Compute or Extract Silhouette Information from Clustering

Compute silhouette information according to a given clustering in $k$ clusters.

silhouette(x, ...)
# S3 method for default
silhouette  (x, dist, dmatrix, ...)
# S3 method for partition
silhouette(x, ...)
# S3 method for clara
silhouette(x, full = FALSE, ...)

sortSilhouette(object, ...)
# S3 method for silhouette
summary(object, FUN = mean, ...)
# S3 method for silhouette
plot(x, nmax.lab = 40, max.strlen = 5,
     main = NULL, sub = NULL, xlab = expression("Silhouette width "* s[i]),
     col = "gray",  do.col.sort = length(col) > 1, border = 0,
     cex.names = par("cex.axis"), do.n.k = TRUE, do.clus.stat = TRUE, ...)

Arguments

x	an object of appropriate class; for the `default` method an integer vector with $k$ different integer cluster codes or a list with such an `x$clustering` component. Note that silhouette statistics are only defined if $2 \le k \le n-1$.
dist	a dissimilarity object inheriting from class `dist` or coercible to one. If not specified, `dmatrix` must be.
dmatrix	a symmetric dissimilarity matrix ($n \times n$), specified instead of `dist`, which can be more efficient.
full	logical specifying if a full silhouette should be computed for `clara` object. Note that this requires $O(n^2)$ memory, since the full dissimilarity (see `daisy`) is needed internally.
object	an object of class `silhouette`.
...	further arguments passed to and from methods.
FUN	function used to summarize silhouette widths.
nmax.lab	integer indicating the number of labels which is considered too large for single-name labeling the silhouette plot.
max.strlen	positive integer giving the length to which strings are truncated in silhouette plot labeling.
main, sub, xlab	arguments to `title`; have a sensible non-NULL default here.
col, border, cex.names	arguments passed `barplot()`; note that the default used to be `col = heat.colors(n), border = par("fg")` instead. `col` can also be a color vector of length $k$ for clusterwise coloring, see also `do.col.sort`:
do.col.sort	logical indicating if the colors `col` should be sorted “along” the silhouette; this is useful for casewise or clusterwise coloring.
do.n.k	logical indicating if $n$ and $k$ “title text” should be written.
do.clus.stat	logical indicating if cluster size and averages should be written right to the silhouettes.

Details

For each observation i, the silhouette width $s(i)$ is defined as follows:
Put a(i) = average dissimilarity between i and all other points of the cluster to which i belongs (if i is the only observation in its cluster, $s(i) := 0$ without further calculations). For all other clusters C, put $d(i,C)$ = average dissimilarity of i to all observations of C. The smallest of these $d(i,C)$ is $b(i) := \min_C d(i,C)$, and can be seen as the dissimilarity between i and its “neighbor” cluster, i.e., the nearest one to which it does not belong. Finally, $$s(i) := \frac{b(i) - a(i) }{max(a(i), b(i))}.$$

silhouette.default() is now based on C code donated by Romain Francois (the R version being still available as cluster:::silhouette.default.R).
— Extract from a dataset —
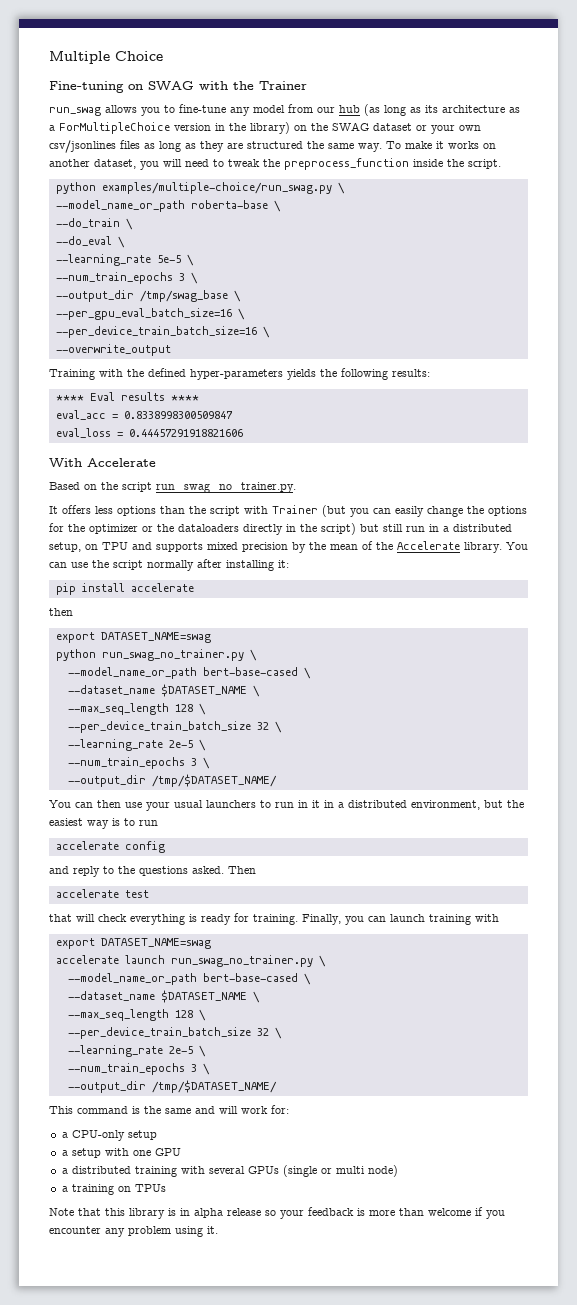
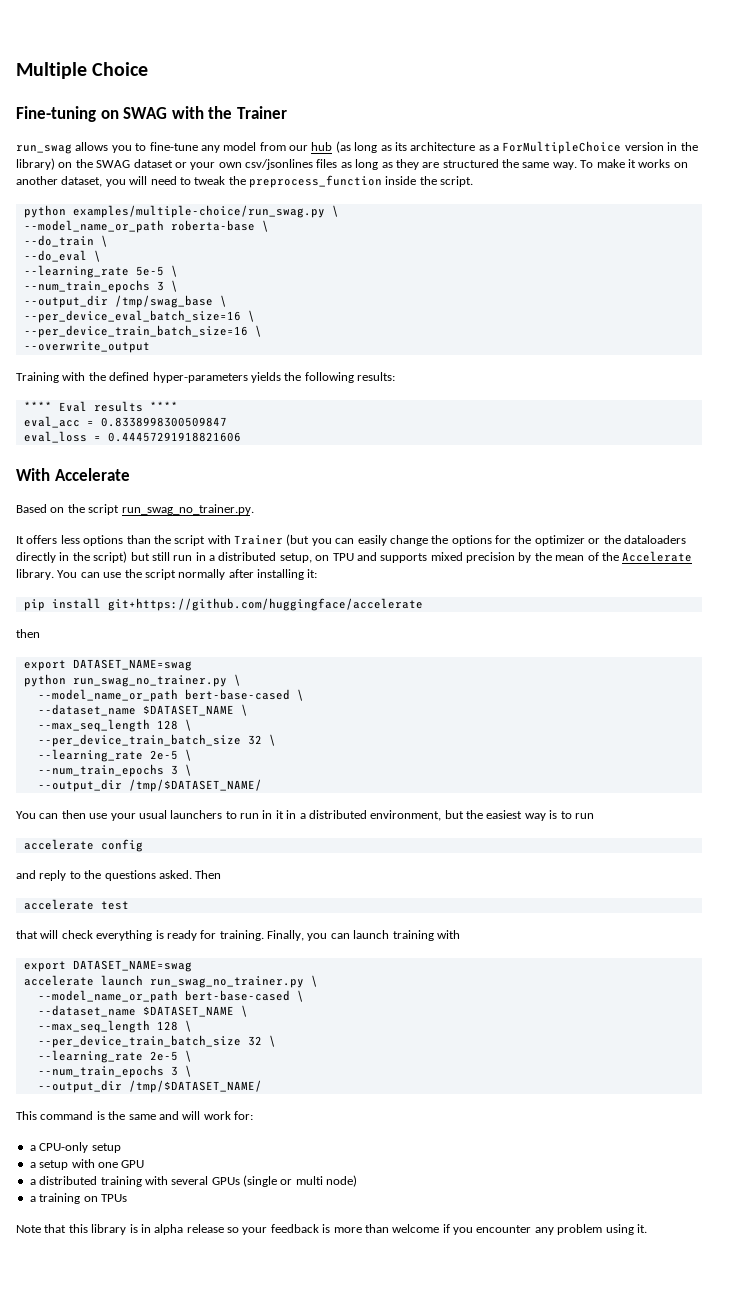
- --per_gpu_eval_batch_size=16 \
+ --per_device_eval_batch_size=16 \
- pip install accelerate
+ pip install git+https://github.com/huggingface/accelerate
Observations with a large $s(i)$ (almost 1) are very well clustered, a small $s(i)$ (around 0) means that the observation lies between two clusters, and observations with a negative $s(i)$ are probably placed in the wrong cluster.

Note

While silhouette() is intrinsic to the partition clusterings, and hence has a (trivial) method for these, it is straightforward to get silhouettes from hierarchical clusterings from silhouette.default() with cutree() and distance as input.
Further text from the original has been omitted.